» WORK INSTRUCTION
Skipping each picture, output the entries exactly as they stand below.

═════ RECORDS TO USE

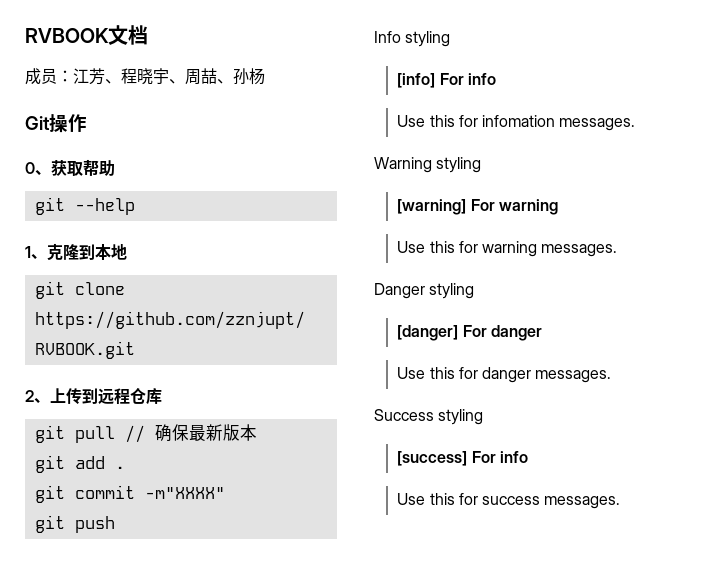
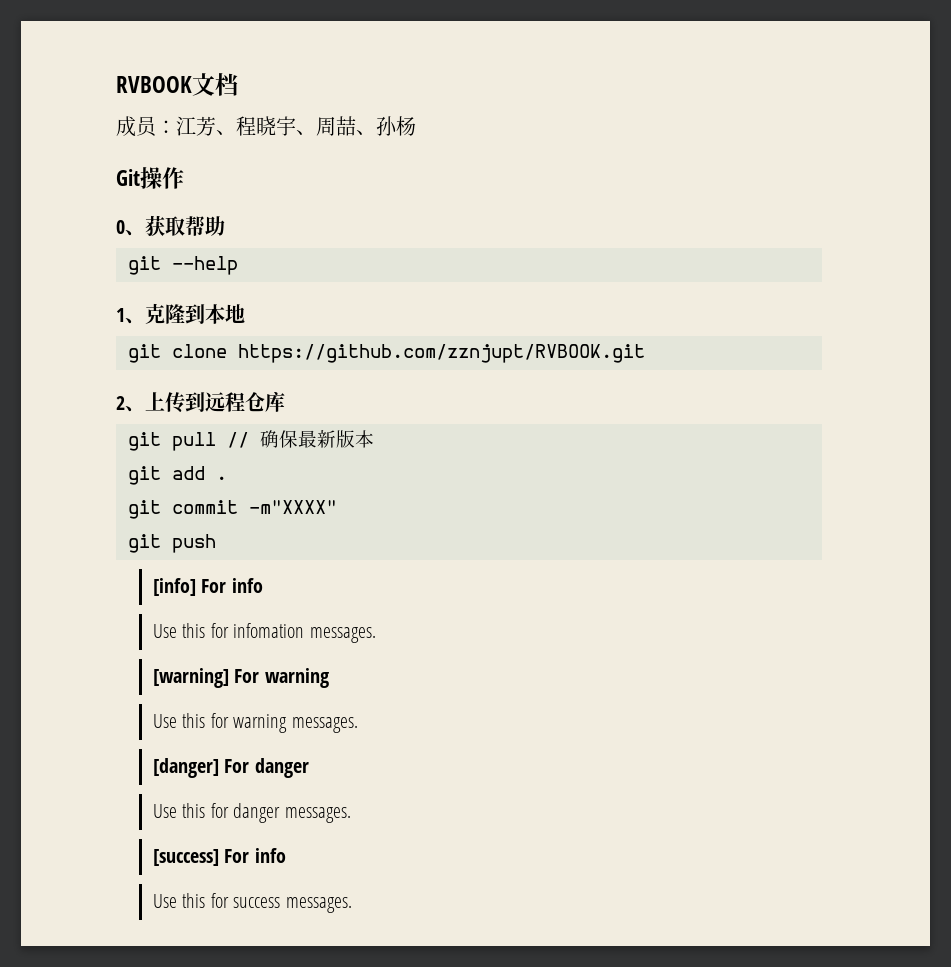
[374,31,451,47] // Info styling -> (216, 543) none
[374,157,482,173] // Warning styling -> (376, 635) none
[374,283,475,299] // Danger styling -> (358, 725) none
[374,409,484,425] // Success styling -> (351, 815) none

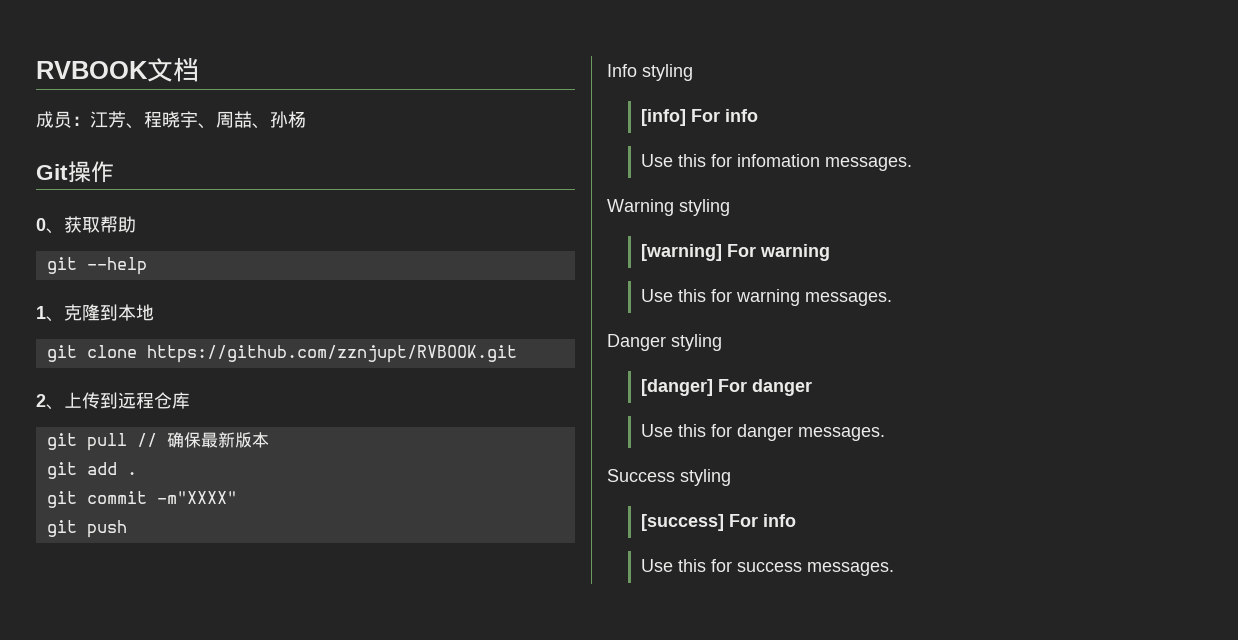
(216, 543) none -> [607,64,693,81] // Info styling
(376, 635) none -> [607,199,730,216] // Warning styling
(358, 725) none -> [607,334,722,351] // Danger styling
(351, 815) none -> [607,469,731,486] // Success styling

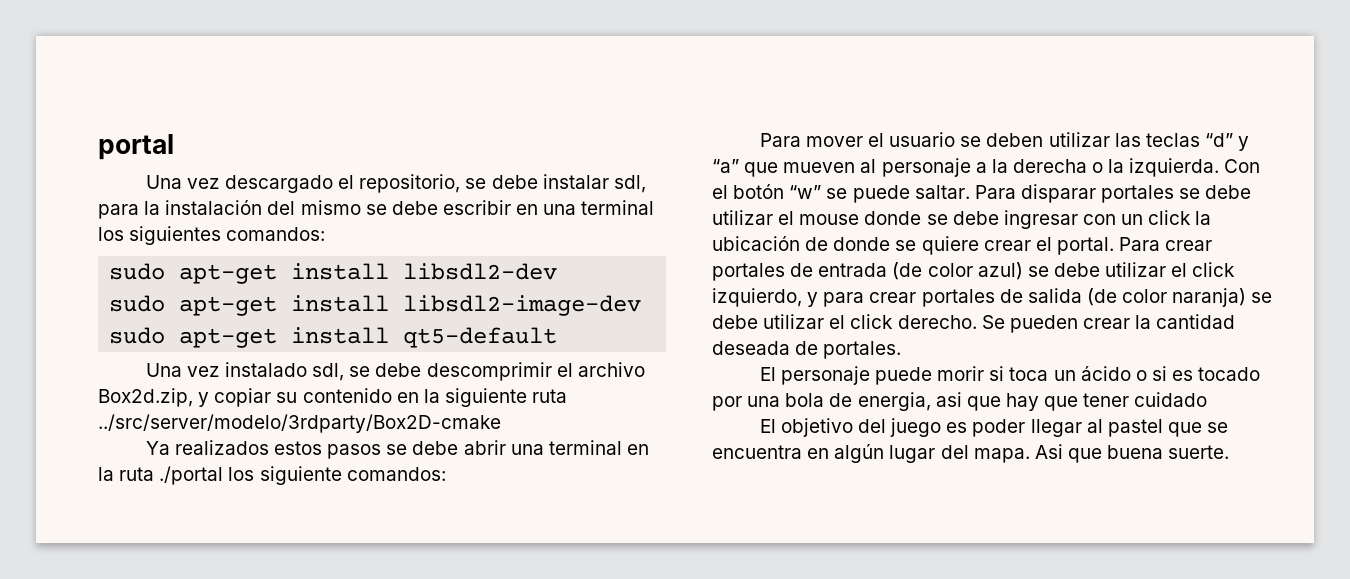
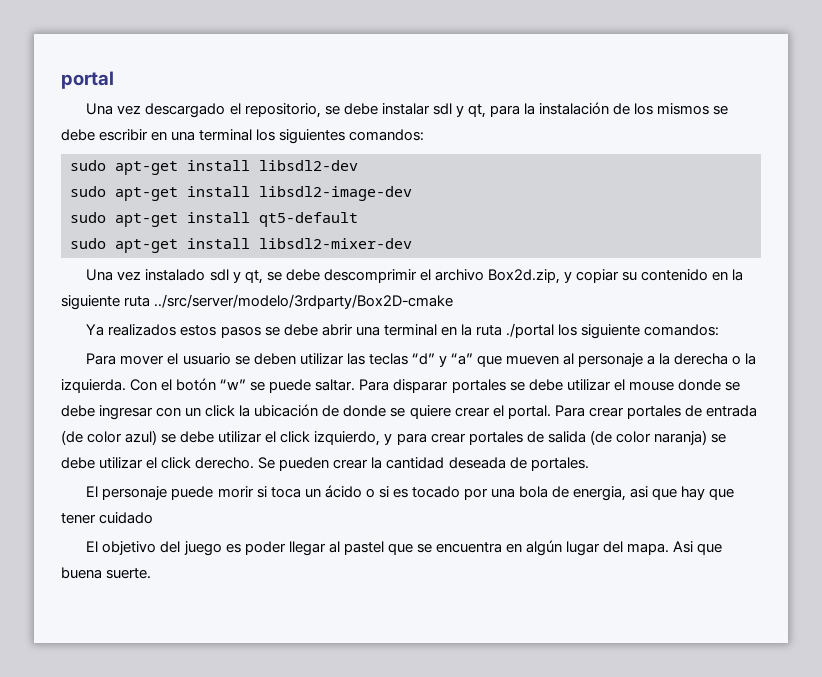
[613,175,646,193] [98,200,361,219] sdl, para la instalación del mismo -> [432,102,710,118] sdl y qt, para la instalación de los mismos
(558, 337) none -> [70,238,412,253] // sudo apt-get install libsdl2-mixer-dev
[312,363,345,381] sdl, -> [209,269,263,284] sdl y qt,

══════════

» PROBLEM SOLUTION
[374,31,451,47] // Info styling -> (216, 543) none
[374,157,482,173] // Warning styling -> (376, 635) none
[374,283,475,299] // Danger styling -> (358, 725) none
[374,409,484,425] // Success styling -> (351, 815) none

(216, 543) none -> [607,64,693,81] // Info styling
(376, 635) none -> [607,199,730,216] // Warning styling
(358, 725) none -> [607,334,722,351] // Danger styling
(351, 815) none -> [607,469,731,486] // Success styling

[613,175,646,193] [98,200,361,219] sdl, para la instalación del mismo -> [432,102,710,118] sdl y qt, para la instalación de los mismos
(558, 337) none -> [70,238,412,253] // sudo apt-get install libsdl2-mixer-dev
[312,363,345,381] sdl, -> [209,269,263,284] sdl y qt,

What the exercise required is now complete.